POLITICS, CHURCH-STATE RELATIONS
Includes Church and Culture
Part of the ministry resources on Christian Social Ministry, Social Justice. It is categorized in the site archive that is not updated past 2012.
- Primers on Politics in General
- Primers on Political Ideology
- Primers on Political Theology
- Survey and Critique of Views on Christian Social and Political Engagement
- Representative Views on Christian Social and Political Engagement
- Survey and Critique of Views on the Relationship Between Church and Culture
- Related Ministry Resources
Most contemporary discussions about mission, especially in the missional/emergent conversations and among those who have a passion for social justice, eventually turn to the questions of the relationship between the church and governmental affairs. Most of these discusssions strongly advocate a particular view of scripture, the world, the relationships between church-state-politics, and the best ways to serve the various need groups.
Social ministries often involve more interfacing with government policies on community, state, and national levels. Most will simply act out of conscience without thinking through this relationship. The role of church leaders, however, as “resident theologians,” is to help congregations express their social conscience in ways that uphold God’s vision for both the church and the state as his agents for good. The books summarized in this Ministry Resource Guide help toward that end.

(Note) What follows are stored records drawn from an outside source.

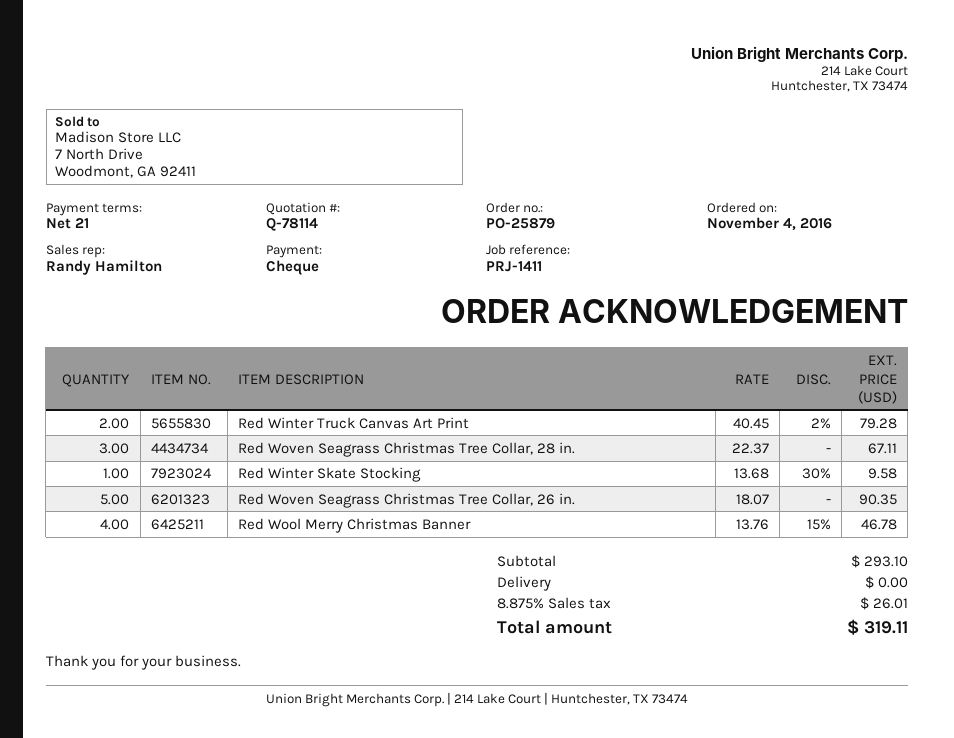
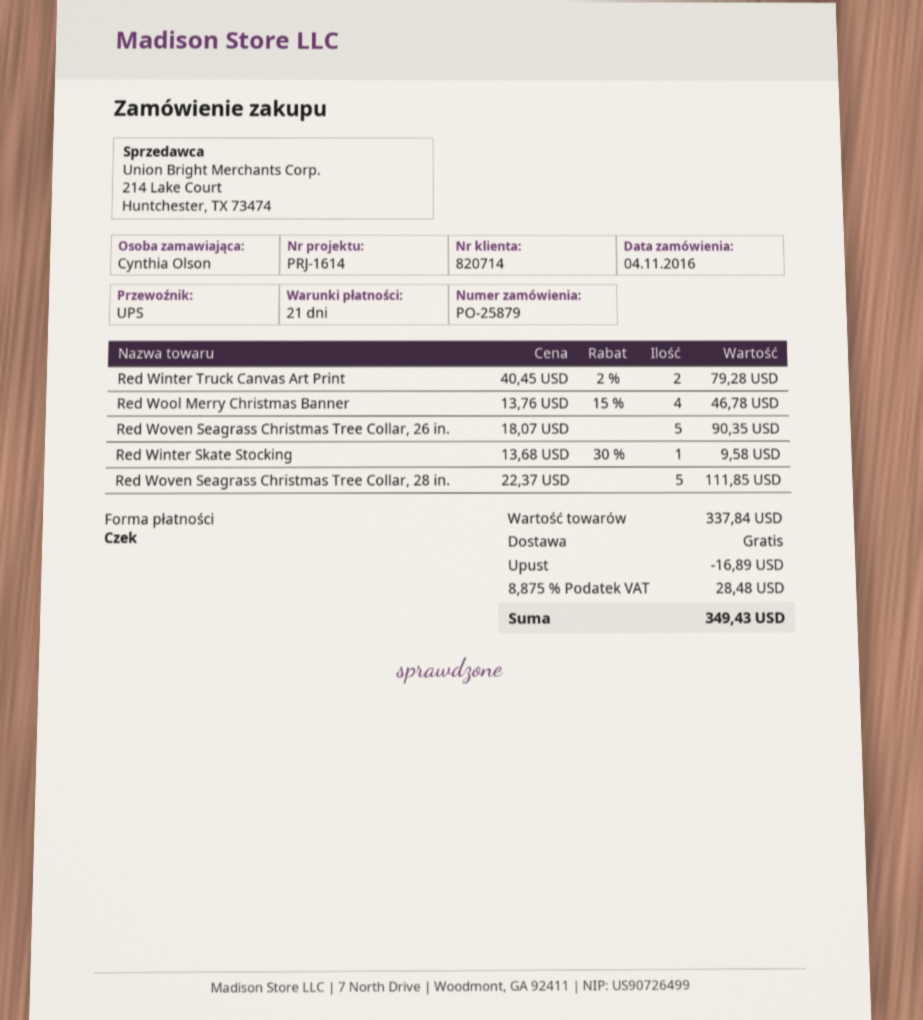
reference: PRJ-1411 -> PRJ-1614
Red Woven Seagrass Christmas Tree Collar, 28 in.: 3 x 22.37 = 67.11 -> 5 x 22.37 = 111.85
subtotal: 293.10 -> 337.84
discount: none -> 16.89
tax: 8.875% = 26.01 -> 8.875% = 28.48
total: 319.11 -> 349.43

LifeandLeadership.com purposely avoids political alignment. No political agenda is sufficient to capture God’s grand vision for creation, and partnering with political parties may blur our witness as both participants and onlookers mistake a political platform for the Gospel. Also, this site does not specialize in political thought, but suggests select introductory resources that provide exposure to the field and a foundation for further study.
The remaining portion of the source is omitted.